Similarities and dissimilarities of the four landslide susceptibility maps and their classes
In order to evaluate similarities and dissimilarities of the geographic patterns in five classes of the four landslide susceptibility maps, three Kappa statistics (Kappa index, Kappa location, and Kappa histogram) were used. It is noted that this task was carried out using the Map Comparison Kit (Visser and de Nijs 2006). Kappa (Cohen 1960) that based on the level of agreement is widely used to measure similarity between a pair of landslide susceptibility maps. Kappa location (Pontius 2000) and Kappa histogram (Hagen 2002) are extensions of Kappa index. Kappa location compares the actual to expected success rate due to chance, to assess the similarity of location regarding the spatial distribution of categories on the maps (Pontius 2000). Kappa histogram measures similarity of quantitative (fraction of pixels) based on the histograms of the two maps (Prasad et al. 2006). The values of Kappa statistics are varied from 0 to 1. Value of 1 indicates two classes are identical (total agreement), while a value of 0 indicates that the no agreement between two classes. The degree of agreement between two classes given the Kappa is for 0.8–1.0 almost perfect, 0.6–0.8 substantial, 0.4–0.6 moderate, 0.2–0.4 fair, 0–0.2 slight, and ≤0 poor (Landis and Koch 1977).

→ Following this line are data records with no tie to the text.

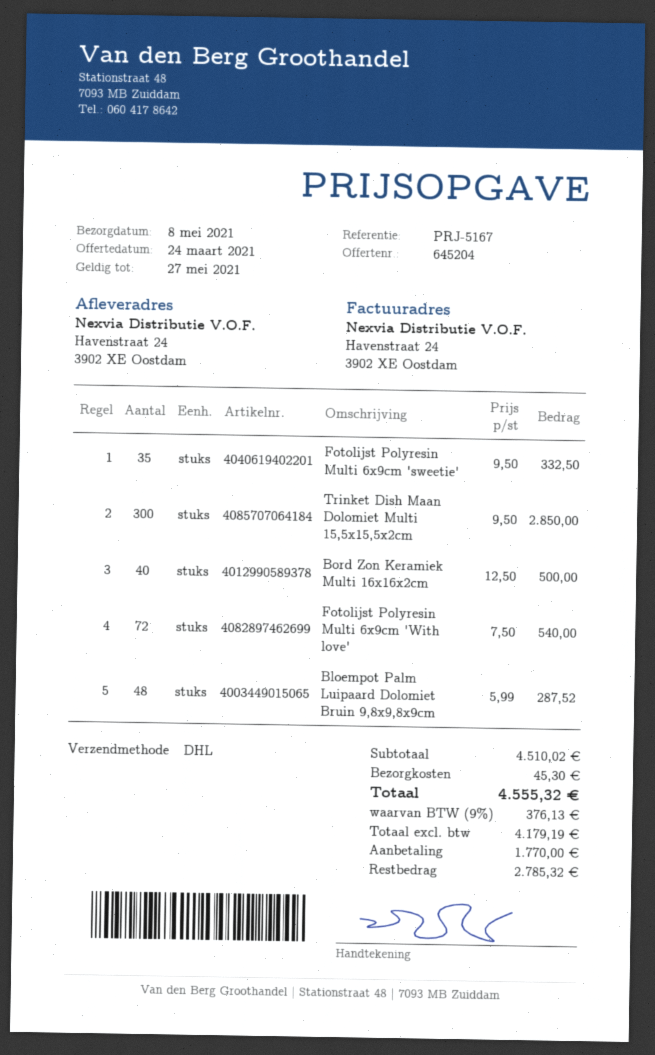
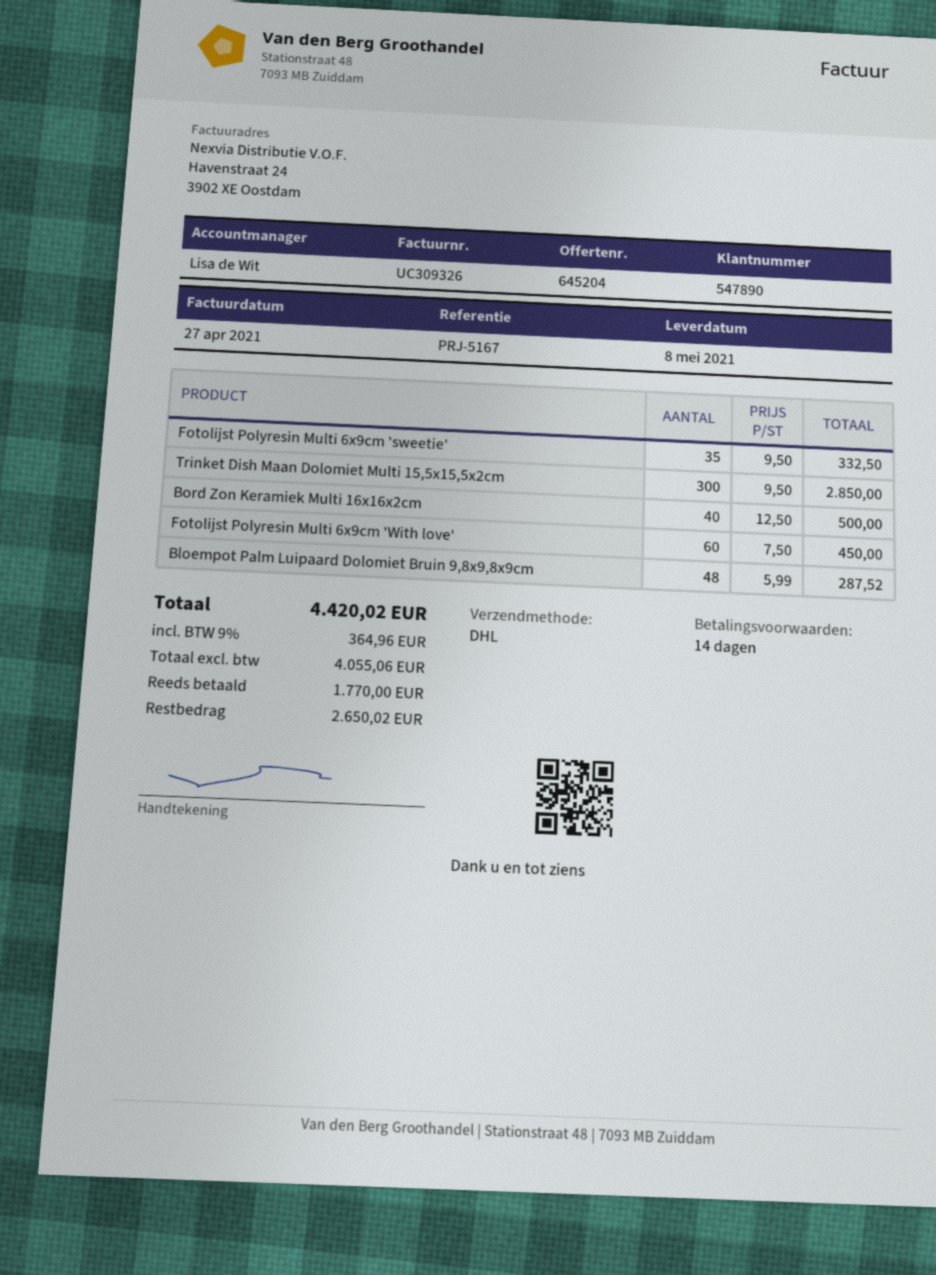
Fotolijst Polyresin Multi 6x9cm 'With love': 72 x 7.50 = 540.00 -> 60 x 7.50 = 450.00
shipping: 45.30 -> none
net: 4179.19 -> 4055.06
tax: 9% = 376.13 -> 9% = 364.96
total: 4555.32 -> 4420.02
balance: 2785.32 -> 2650.02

Table 6 shows the results of the comparison of four landslide susceptibility maps in terms of Kappa statistics. The results show that Kappa indexes for the four susceptibility maps varied from 0.246 to 0.423 indicates that the similarity between the four susceptibility maps is low. Looking at the Kappa index values for susceptibility classes (Table 6), the highest similarity is in the very high class obtained from the FT and the FT with Bagging models (Kappa index of 0.810). The largest dissimilarity is for the low susceptibility classes produced by the FT and the FT with MultiBoost models (Kappa index of 0.057). The highest value of Kappa location is 0.482 for two maps obtained from The FT with AdaBoost and the FT with MultiBoost models indicating that the spatial distributions of susceptibility indexes over the two maps are moderate, whereas the very high classes of the FT and the FT with Bagging models has the highest similarity in terms of spatial distributions. The largest dissimilarity in the spatial distributions is for the low susceptibility classes obtained from the FT and the FT with AdaBoost models (Kappa location of 0.073). The values of Kappa histogram are general high when comparing four susceptibility maps indicates a perfect quantitative similarity. An interpretation of Kappa histogram values for five susceptibility classes shows that the highest quantitative dissimilarities (Kappa histogram of 0.521) is for the pair low susceptibility classes obtained from the FT and the FT with MultiBoost models, and the FT with Bagging and the FT with MultiBoost models.
Discussion and conclusion
Landslide susceptibility maps are of great help in land use planning, hazard management, and mitigations (Burby 1998); therefore, these maps should be constructed using prediction models with high accuracy. However, a perfect landslide model with no error is almost impossible; therefore, new algorithms and frameworks that may help to increase prediction performances of landslide models should be explored and verified. We address this issue in this paper by proposing and verifying a new ensemble methodology for landslide susceptibility modeling based on FT and three ensemble frameworks, AdaBoost, Bagging, and MultiBoost. Three main aims are focused on: (1) feature selection and variable importance for landslide conditioning factors using the Information Gain technique; (2) exploration in the first time the potential application of the FT and three ensembles techniques for the assessment of landslide susceptibility at the corridor of the national road No. 32 (Vietnam); and (3) assessment similarities and dissimilarities of the landslide susceptibility maps and their susceptibility classes using Kappa index, Kappa location, and Kappa histogram.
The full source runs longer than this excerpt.